THE PROBLEM:
Copy out each line of the data that holds the word "generator".

AVAILABLE RECORDS:

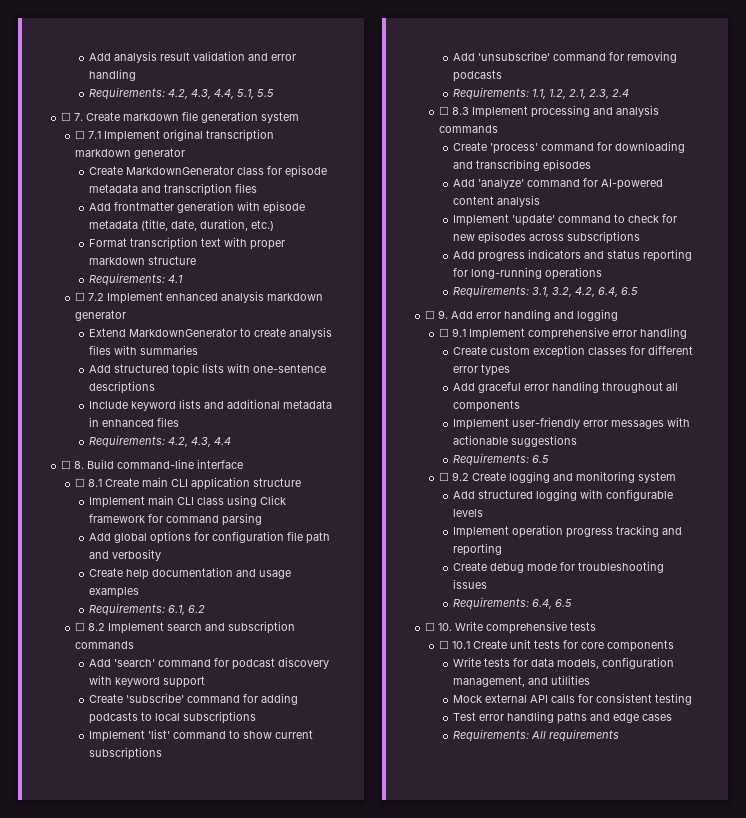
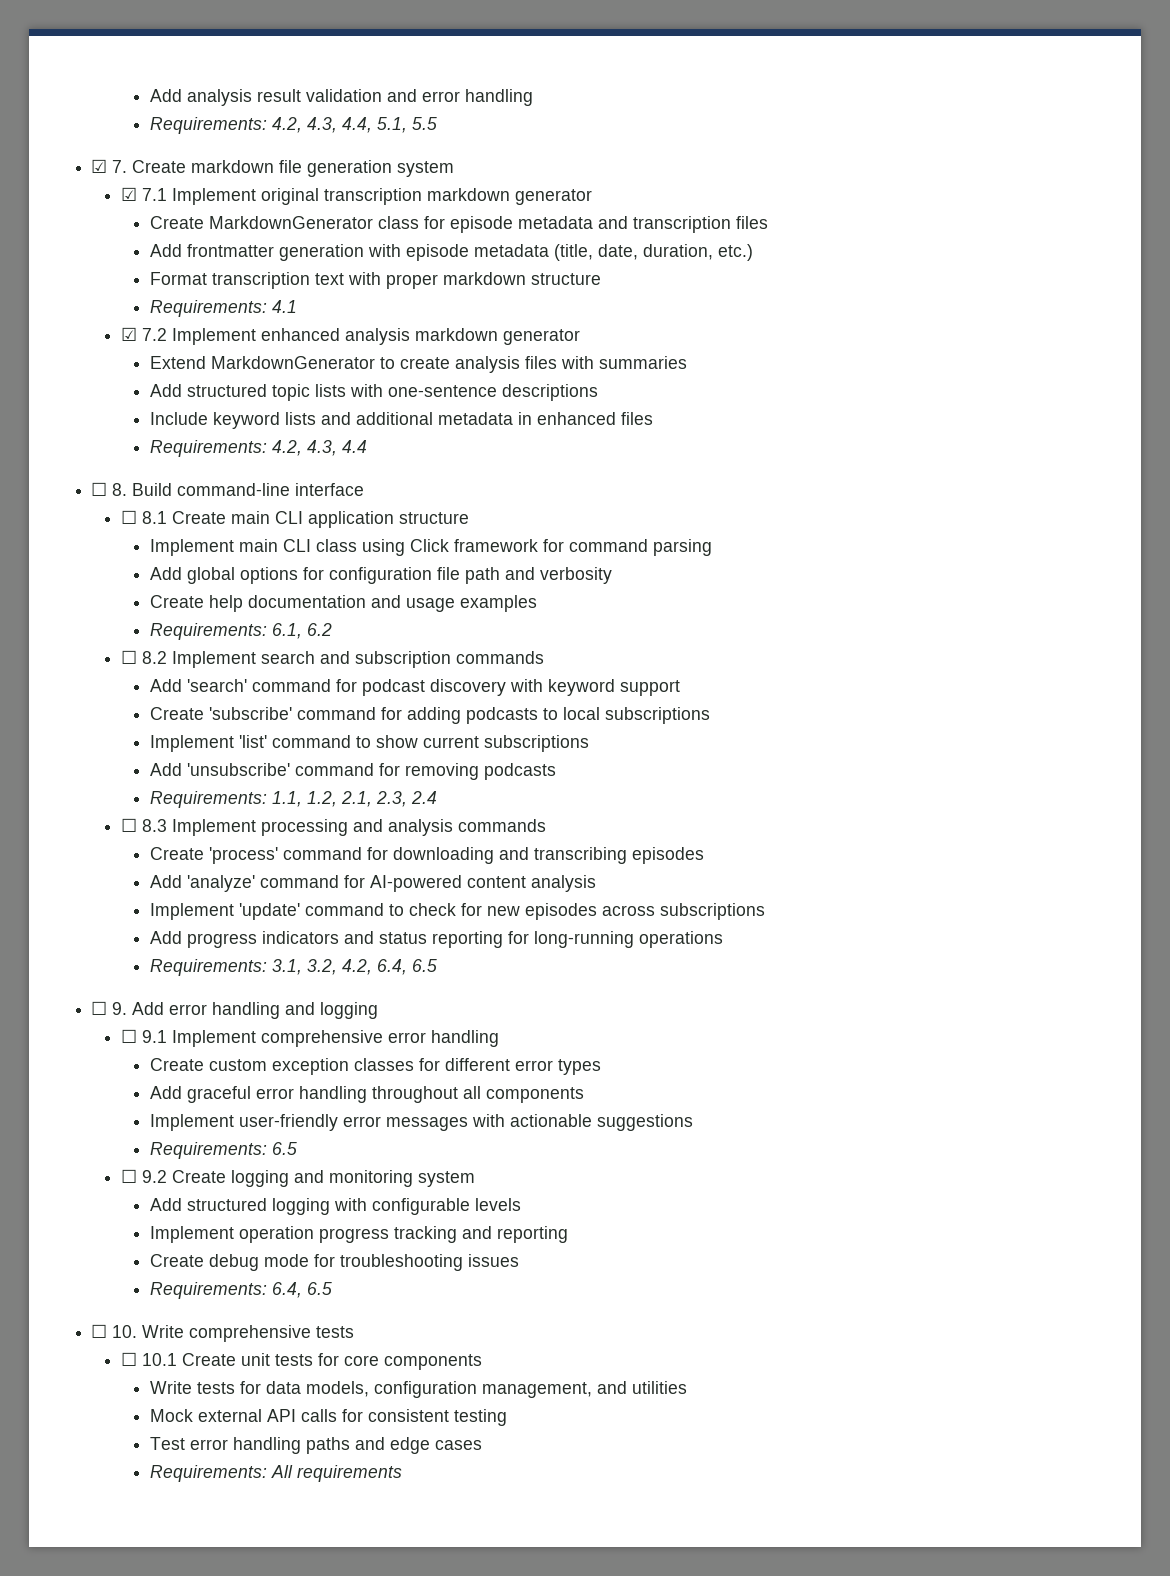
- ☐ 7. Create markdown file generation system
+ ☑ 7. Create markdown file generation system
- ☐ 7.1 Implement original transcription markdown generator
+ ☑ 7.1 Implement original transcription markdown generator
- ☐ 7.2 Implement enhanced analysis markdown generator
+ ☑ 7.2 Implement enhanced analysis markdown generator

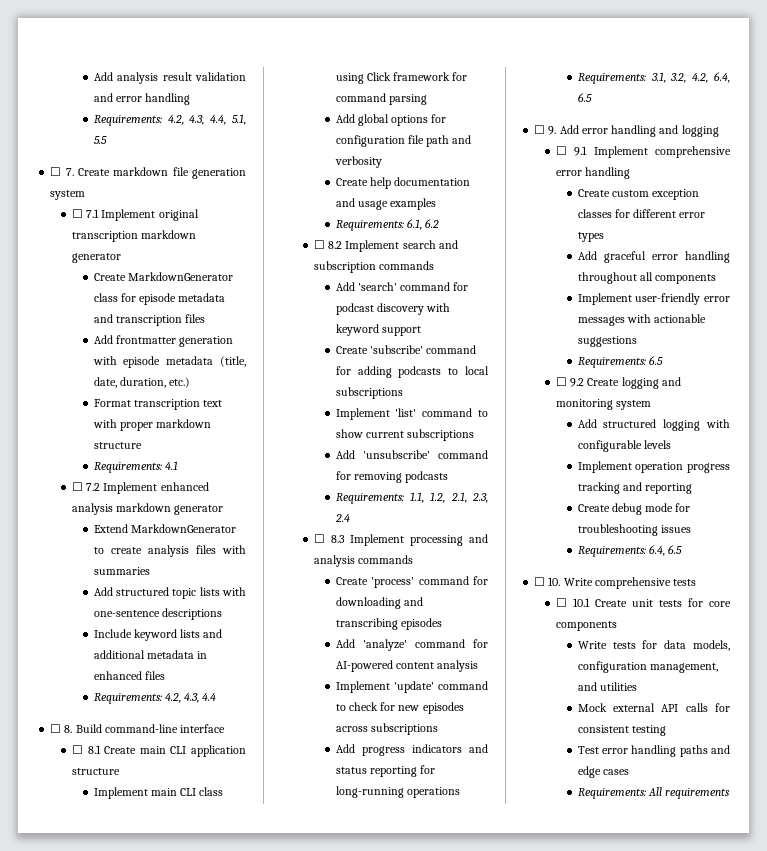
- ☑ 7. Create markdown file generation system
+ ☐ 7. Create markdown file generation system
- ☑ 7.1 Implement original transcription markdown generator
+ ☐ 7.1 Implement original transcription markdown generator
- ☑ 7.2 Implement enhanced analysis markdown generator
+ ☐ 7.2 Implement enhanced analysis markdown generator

* * *

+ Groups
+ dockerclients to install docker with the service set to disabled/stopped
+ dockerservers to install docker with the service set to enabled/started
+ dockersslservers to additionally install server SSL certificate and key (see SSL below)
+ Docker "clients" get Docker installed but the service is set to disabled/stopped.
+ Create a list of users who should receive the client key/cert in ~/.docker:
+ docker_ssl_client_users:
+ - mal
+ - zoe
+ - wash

EXERCISE RESULT:
- ☐ 7.1 Implement original transcription markdown generator
+ ☑ 7.1 Implement original transcription markdown generator
- ☐ 7.2 Implement enhanced analysis markdown generator
+ ☑ 7.2 Implement enhanced analysis markdown generator
- ☑ 7.1 Implement original transcription markdown generator
+ ☐ 7.1 Implement original transcription markdown generator
- ☑ 7.2 Implement enhanced analysis markdown generator
+ ☐ 7.2 Implement enhanced analysis markdown generator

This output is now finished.